Marcianise. «Se ci controllano ci uccidono». È una delle frasi attorno alle quali si concentrano gli approfondimenti investigativi sul presunto impiego irregolare di lavoratori extracomunitari nei cantieri della linea ferroviaria ad alta velocità Napoli-Bari. L’ipotesi contestata, allo stato degli atti, riguarda l’impiego di operai che sarebbero stati privi di regolare permesso di soggiorno.
Secondo quanto riportato nella richiesta di applicazione delle misure cautelari, l’attenzione degli investigatori si sarebbe soffermata su alcune conversazioni telefoniche intercorse nel febbraio 2024. In una di queste, Dante Salzillo sarebbe stato informato da Giandomenico Colella di problemi relativi alla documentazione di alcuni dipendenti.

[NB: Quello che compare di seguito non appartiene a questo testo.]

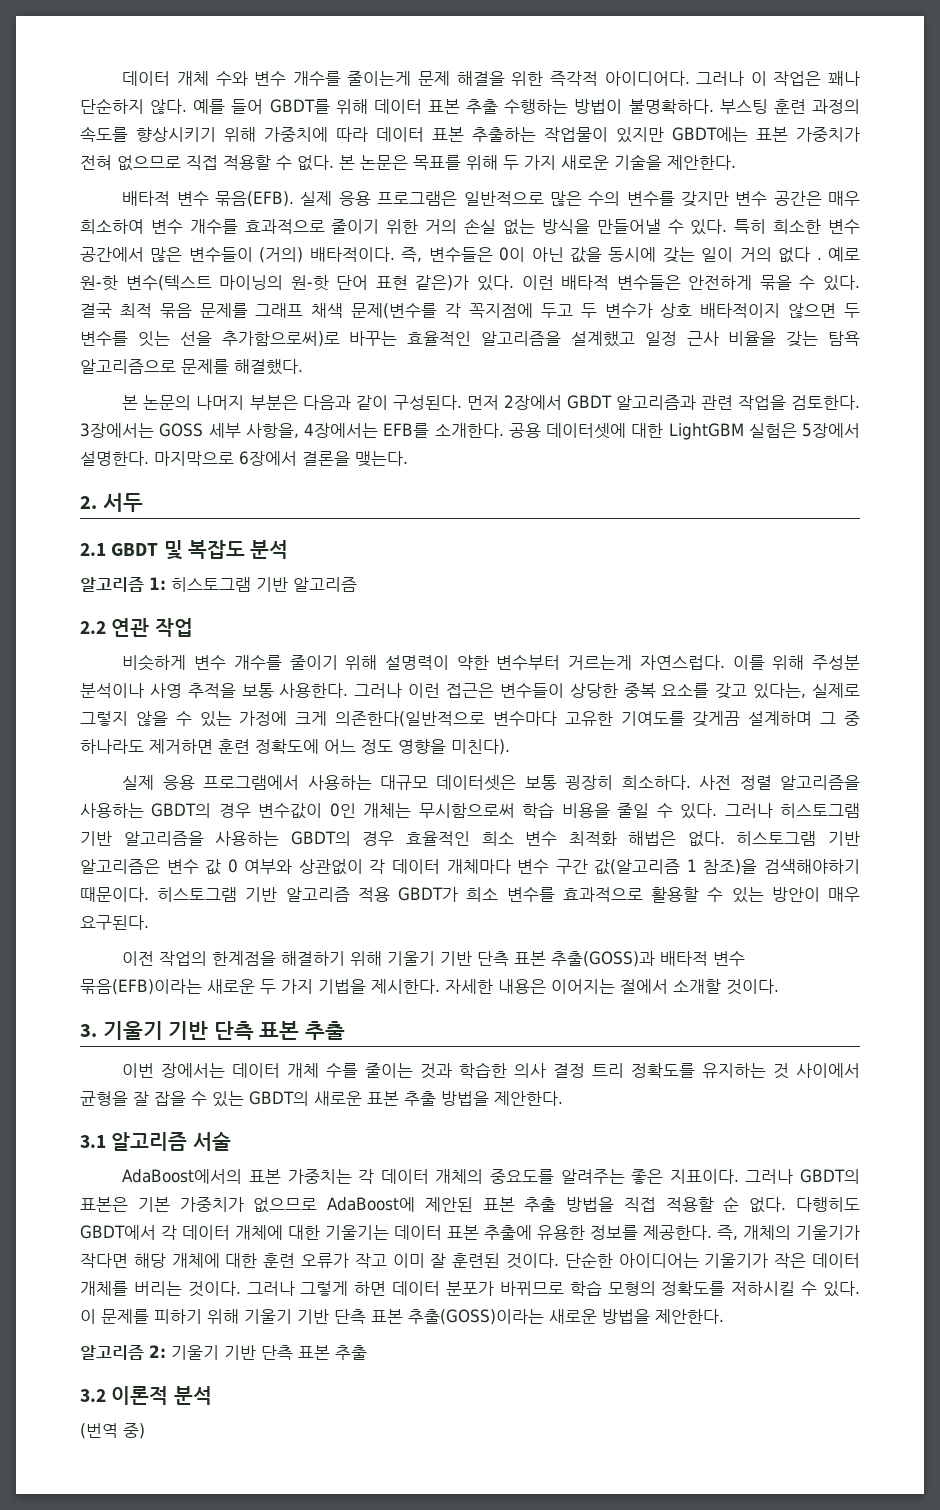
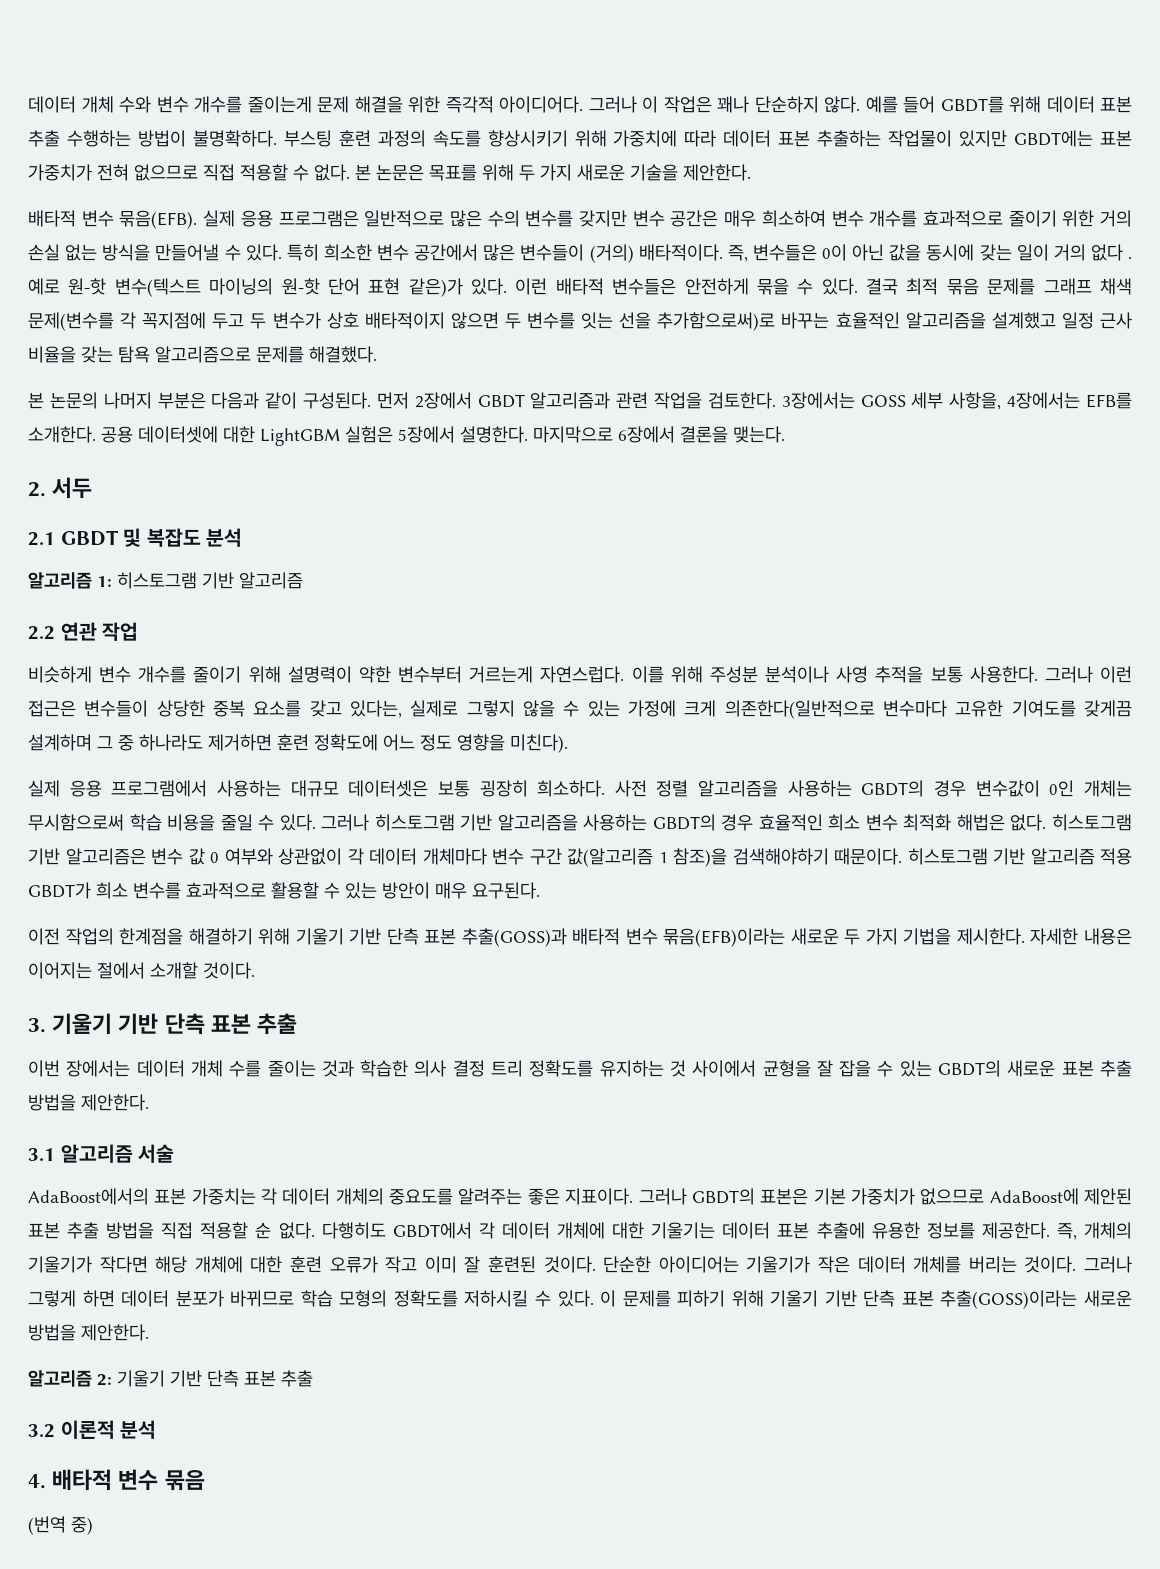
(212, 1395) none -> [28,1469,205,1491] // 4. 배타적 변수 묶음

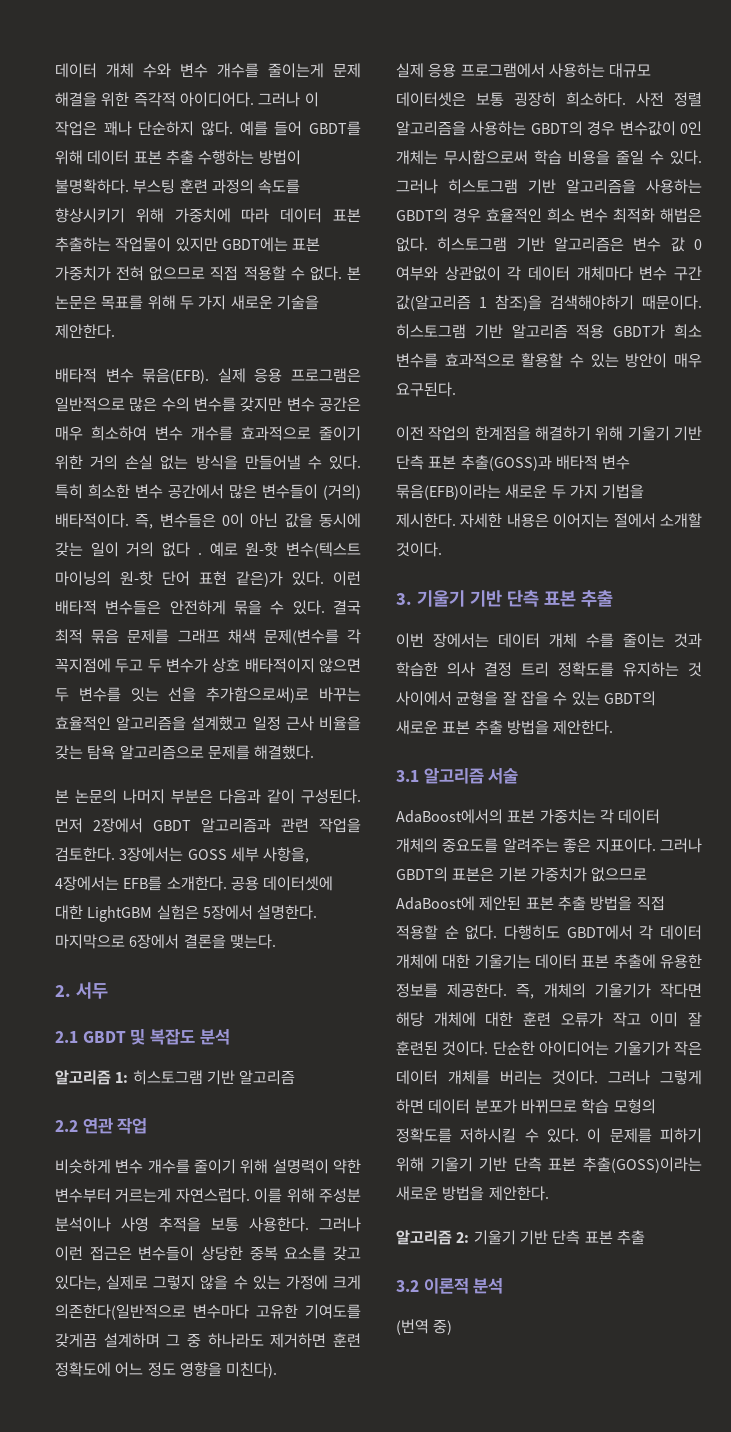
[28,1469,205,1491] // 4. 배타적 변수 묶음 -> (504, 1286) none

Colella, parlando di un lavoratore indicato come “Salah”, avrebbe affermato: «Eh, ora sto… sto risolvendo io con… con la dottoressa… col primo dirigente qua a Caserta». La documentazione in fotocopia esibita dagli operai al momento dell’assunzione, secondo la ricostruzione accusatoria, avrebbe potuto determinare conseguenze penali fino alla presunta configurazione del «reato di favoreggiamento all’introduzione clandestina».
È in questo contesto che compare il passaggio ritenuto particolarmente significativo dagli inquirenti. Salzillo avrebbe manifestato preoccupazione per un’eventuale verifica, pronunciando la frase: «Io ho capito una cosa… quelli lì… domani mattina… domani mattina… se viene un controllo ci uccidono… li arrestano».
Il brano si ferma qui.